A Quinnipiac University student filed a lawsuit against the school for tuition and other expense refunds after the campus closure and transition to online classes due to the COVID-19 pandemic.
According to a press release from Hagens Berman, attorneys filed the lawsuit in the U.S. District Court for the District of Connecticut on June 5, on behalf of Zoey Metzner, a film major of the class of 2022. However, the suit was also filed on behalf of the class members, which means Quinnipiac students with similar situations could add their name to the lawsuit.
The lawsuit accuses the university of breach of contract, unjust enrichment and conversion.
As the campus has closed due to COVID-19, the lawsuit said the university continues to charge students for tuition and fees and to reap the financial benefits of millions of dollars from them, despite the university’s failure to provide promised campus experiences and facilities.

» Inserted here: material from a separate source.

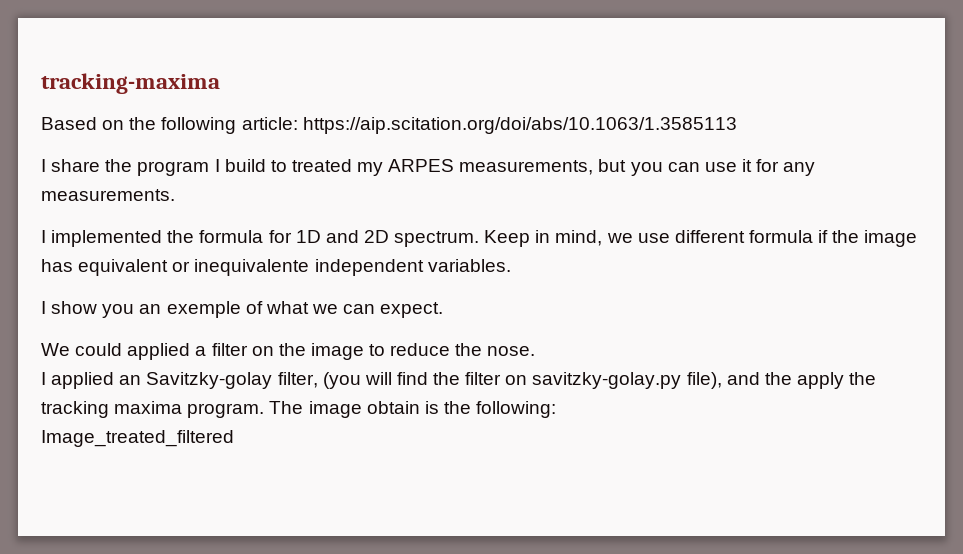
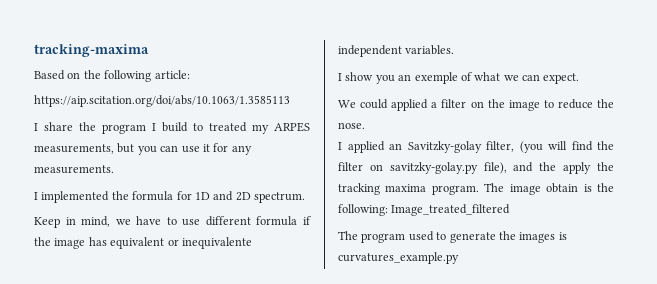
(298, 123) none -> (190, 74) //
(480, 239) none -> (305, 197) //
(633, 238) none -> [136,216,177,225] have to
[41,430,234,447] // Image_treated_filtered -> [391,204,511,216] [338,231,567,243] [338,252,459,264] Image_treated_filtered // The program used to generate the images is curvatures_example.py

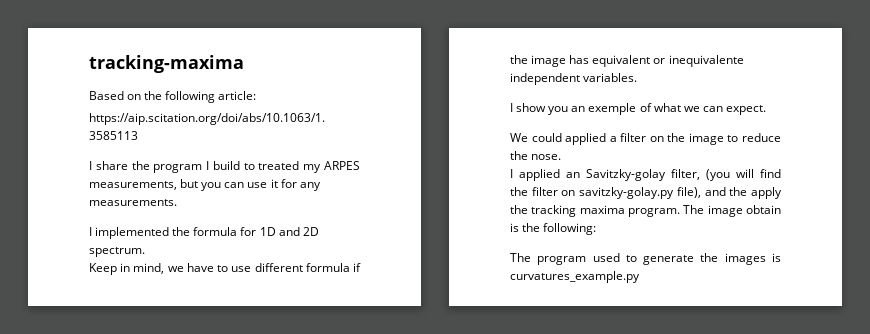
[391,204,511,216] Image_treated_filtered -> (597, 229) none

“So while students enrolled and paid (Quinnipiac) for a comprehensive academic experience, (the university) instead offers (Metzner and class members) something far less: a limited online experience presented by Google or Zoom, void of face-to-face faculty and peer interaction, separated from program resources, and barred from facilities vital to study,” the lawsuit said.

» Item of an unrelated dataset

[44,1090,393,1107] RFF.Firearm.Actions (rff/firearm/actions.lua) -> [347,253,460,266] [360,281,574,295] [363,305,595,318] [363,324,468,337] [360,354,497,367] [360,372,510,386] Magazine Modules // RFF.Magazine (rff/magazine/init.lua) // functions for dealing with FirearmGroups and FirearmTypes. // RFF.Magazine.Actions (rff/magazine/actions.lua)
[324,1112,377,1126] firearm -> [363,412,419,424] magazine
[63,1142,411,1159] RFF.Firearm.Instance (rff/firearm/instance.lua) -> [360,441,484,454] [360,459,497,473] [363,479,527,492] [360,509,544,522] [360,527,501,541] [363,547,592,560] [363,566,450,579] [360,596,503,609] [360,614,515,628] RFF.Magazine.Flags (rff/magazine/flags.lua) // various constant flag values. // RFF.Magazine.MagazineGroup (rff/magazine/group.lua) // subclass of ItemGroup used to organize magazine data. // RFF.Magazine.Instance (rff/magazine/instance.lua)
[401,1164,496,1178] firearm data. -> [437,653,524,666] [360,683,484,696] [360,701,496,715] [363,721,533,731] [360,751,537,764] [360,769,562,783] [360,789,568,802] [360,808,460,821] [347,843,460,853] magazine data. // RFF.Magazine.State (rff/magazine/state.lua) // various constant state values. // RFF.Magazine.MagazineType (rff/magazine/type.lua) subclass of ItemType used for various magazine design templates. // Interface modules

As a film major, Metzner required access to campus facilities, Adobe softwares, film recording and editing equipment but lost that access, as the lawsuit said. It also cites that professors were unable to and did not adapt class lectures based on the circumstances, while Metzner also suffered from decreased accessibility to her professors.
As a result, it demands compensations of tuition, fees and the costs for attorneys.

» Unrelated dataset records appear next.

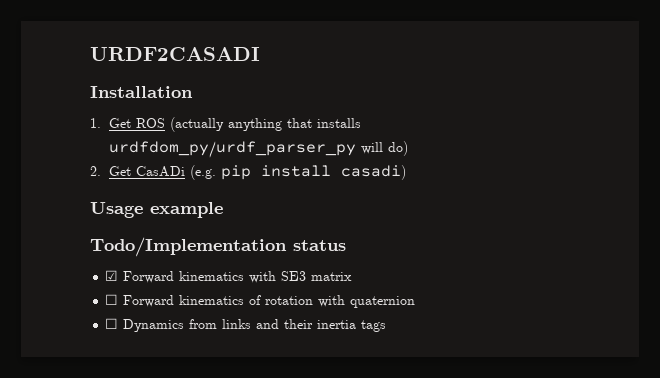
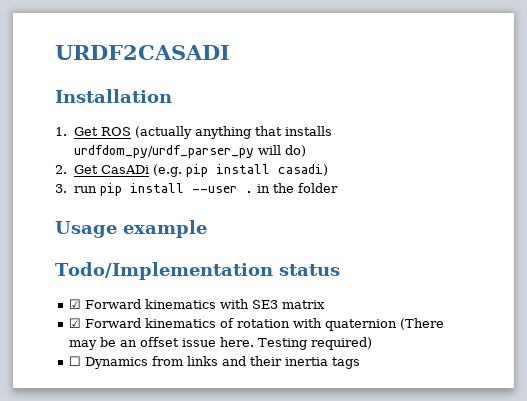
(406, 172) none -> [55,183,338,196] // 3. run pip install --user . in the folder
[105,294,119,305] ☐ -> [69,318,82,328] ☑
(416, 302) none -> [400,318,445,330] [69,337,373,350] (There may be an offset issue here. Testing required)

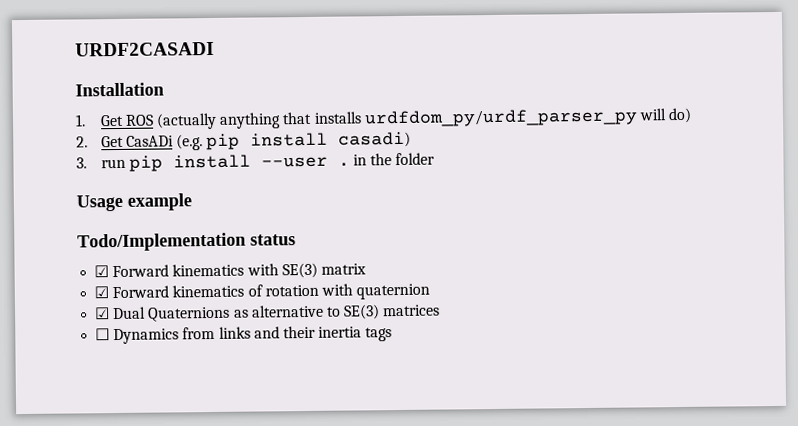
[252,300,279,309] SE3 -> [281,262,318,279] SE(3)
[400,318,445,330] [69,337,373,350] (There may be an offset issue here. Testing required) -> [94,304,441,322] // ☑ Dual Quaternions as alternative to SE(3) matrices

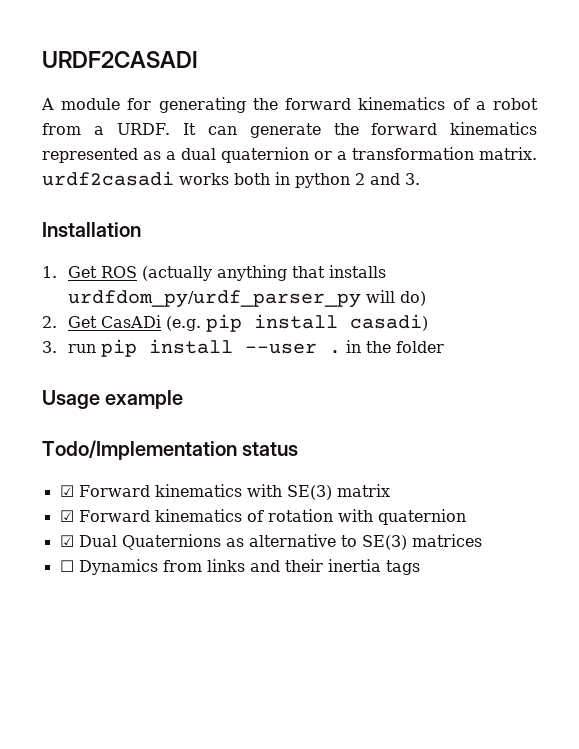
(214, 49) none -> [41,97,538,113] [42,122,537,138] [42,147,537,163] [42,171,420,188] // A module for generating the forward kinematics of a robot from a URDF. It can generate the forward kinematics represented as a dual quaternion or a transformation matrix. urdf2casadi works both in python 2 and 3.

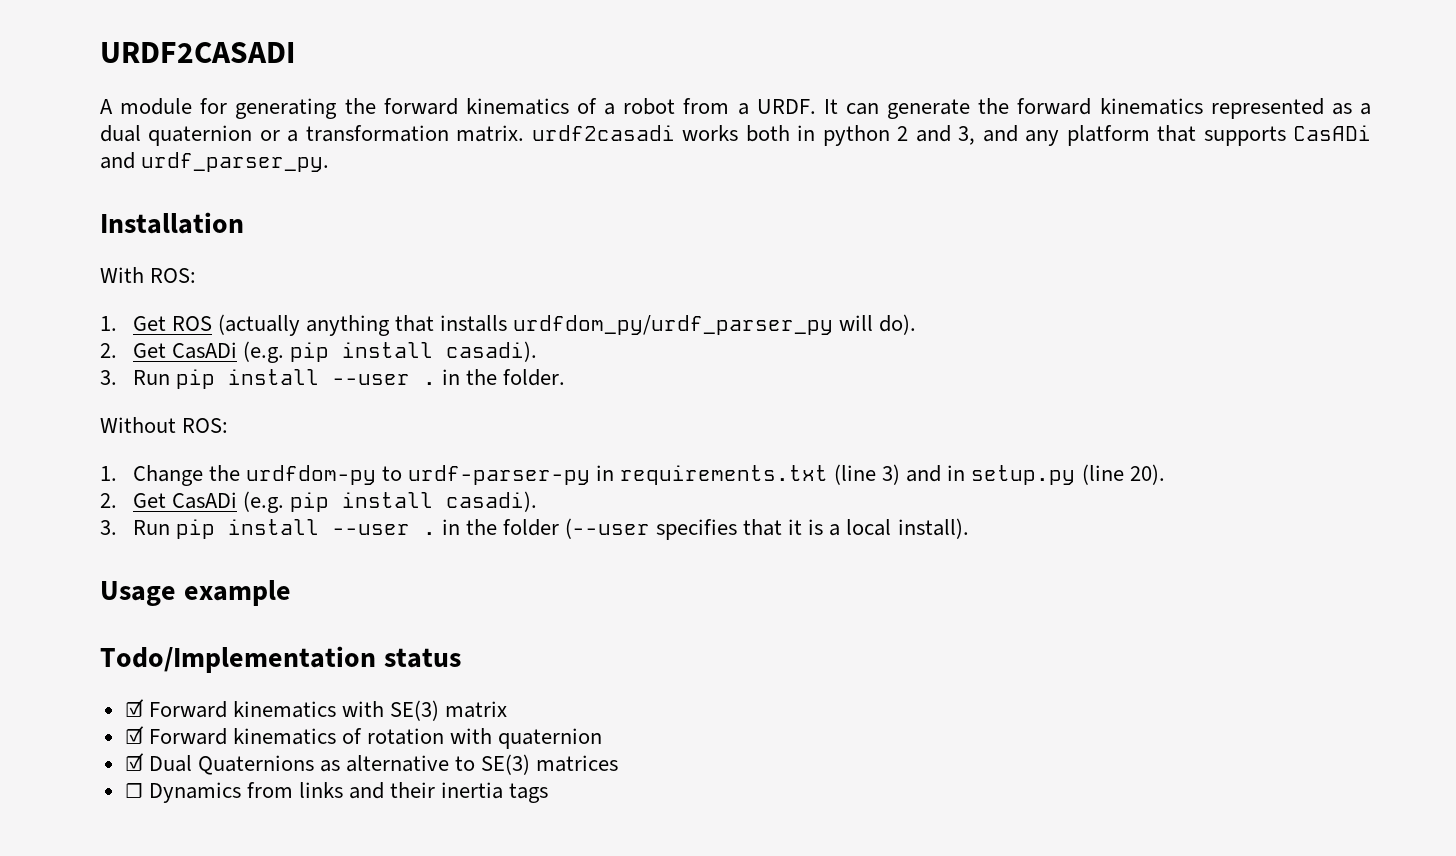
[405,173,420,185] 3. -> [958,125,1372,146] [100,152,330,172] 3, and any platform that supports CasADi and urdf_parser_py.
(141, 229) none -> [100,267,197,283] // With ROS:
[399,291,426,306] [42,314,428,332] [42,341,96,353] do) // 2. Get CasADi (e.g. pip install casadi) // 3. run -> [879,314,917,335] [100,341,537,363] [100,369,565,389] [100,417,229,433] [100,464,1165,486] [100,491,537,513] [100,520,170,535] do). // 2. Get CasADi (e.g. pip install casadi). // 3. Run pip install --user . in the folder. // Without ROS: // 1. Change the urdfdom-py to urdf-parser-py in requirements.txt (line 3) and in setup.py (line 20). // 2. Get CasADi (e.g. pip install casadi). // 3. Run
(444, 347) none -> [564,518,969,540] (--user specifies that it is a local install).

It was stated in the university’s FAQ page regarding the refunds for tuition, housing and other costs that “the university has been focused on the health and education of our students and has not yet resolved the financial impact of this crisis. The university expects to be able to provide some level of refund for housing and meal plans for those graduating; for students not yet graduating the credit would be applied against next year’s costs. The university will provide further details in the coming weeks.”
Although the university has released a plan to refund costs of room and board and meal points, there has been no plan to refund the tuition and other service fees.
The Hartford Courant said John Morgan, associate vice president for public relations at Quinnipiac, said the university does not comment on pending litigation.
The Chronicle reached out to Metzner, but the law firm’s media relations said she is not available for questions directly.